■ Task description ■
Begin at the first line of the data and copy each line through the one containing "padding-left: 25px ->", that line included, with no pictures.

■ Data for the task ■
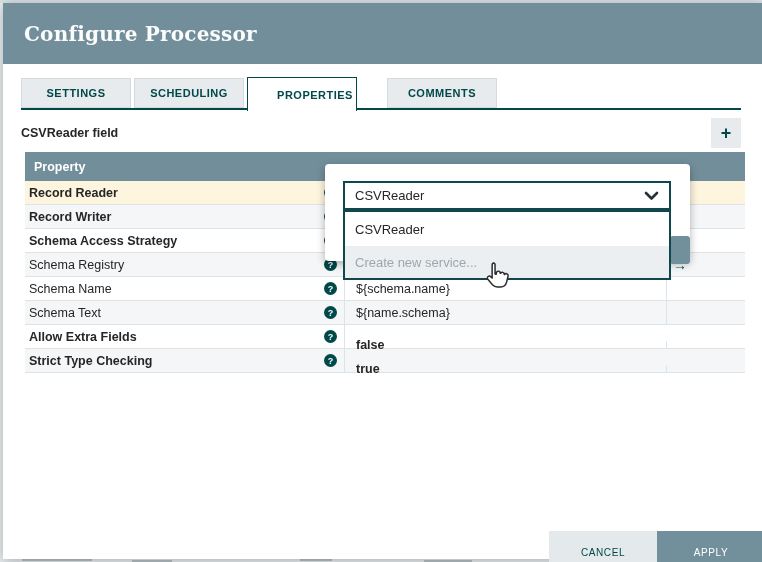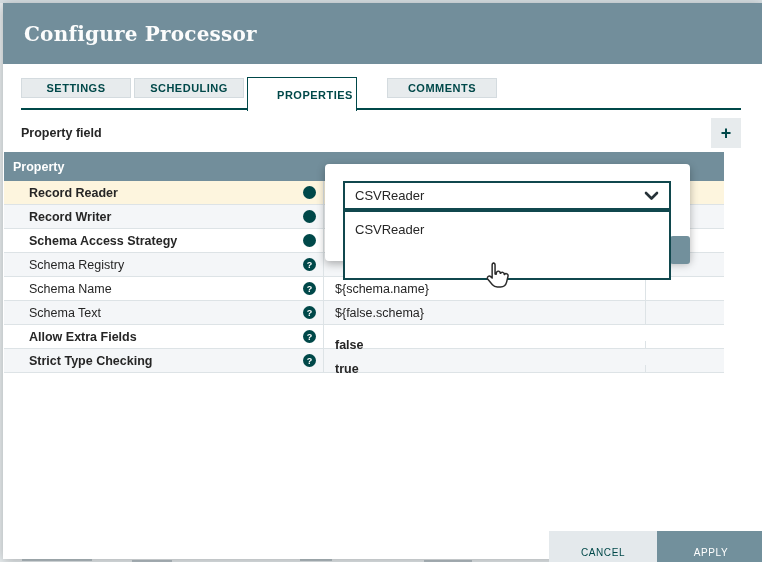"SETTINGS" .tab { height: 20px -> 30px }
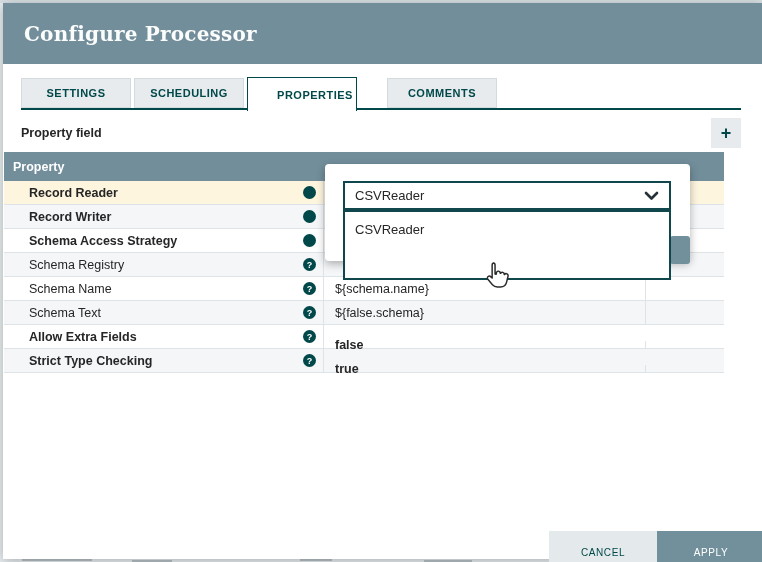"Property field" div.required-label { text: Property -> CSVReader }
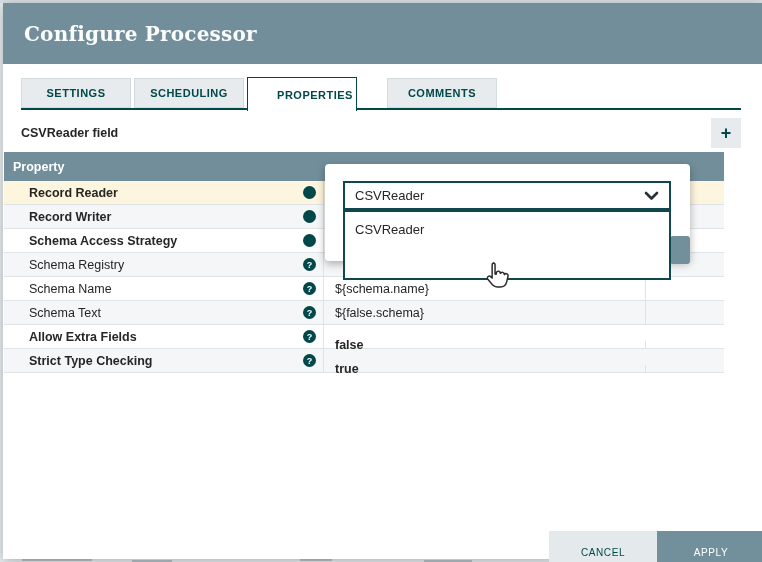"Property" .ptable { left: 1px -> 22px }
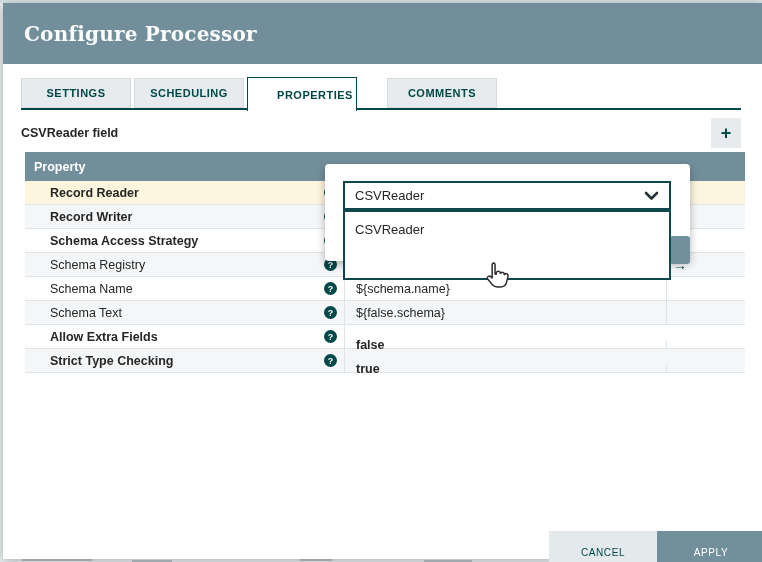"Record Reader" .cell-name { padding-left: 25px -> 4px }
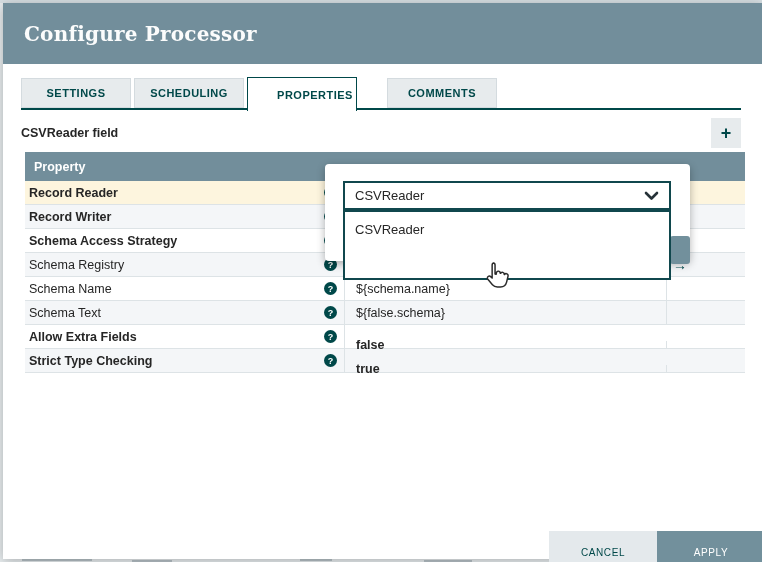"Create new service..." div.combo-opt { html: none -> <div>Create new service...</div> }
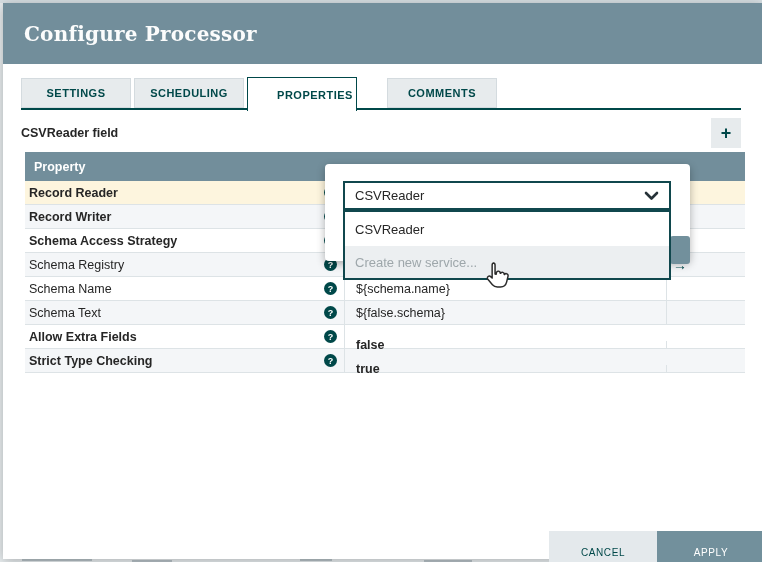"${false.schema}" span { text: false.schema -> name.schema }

■ Solved exercise ■
"SETTINGS" .tab { height: 20px -> 30px }
"Property field" div.required-label { text: Property -> CSVReader }
"Property" .ptable { left: 1px -> 22px }
"Record Reader" .cell-name { padding-left: 25px -> 4px }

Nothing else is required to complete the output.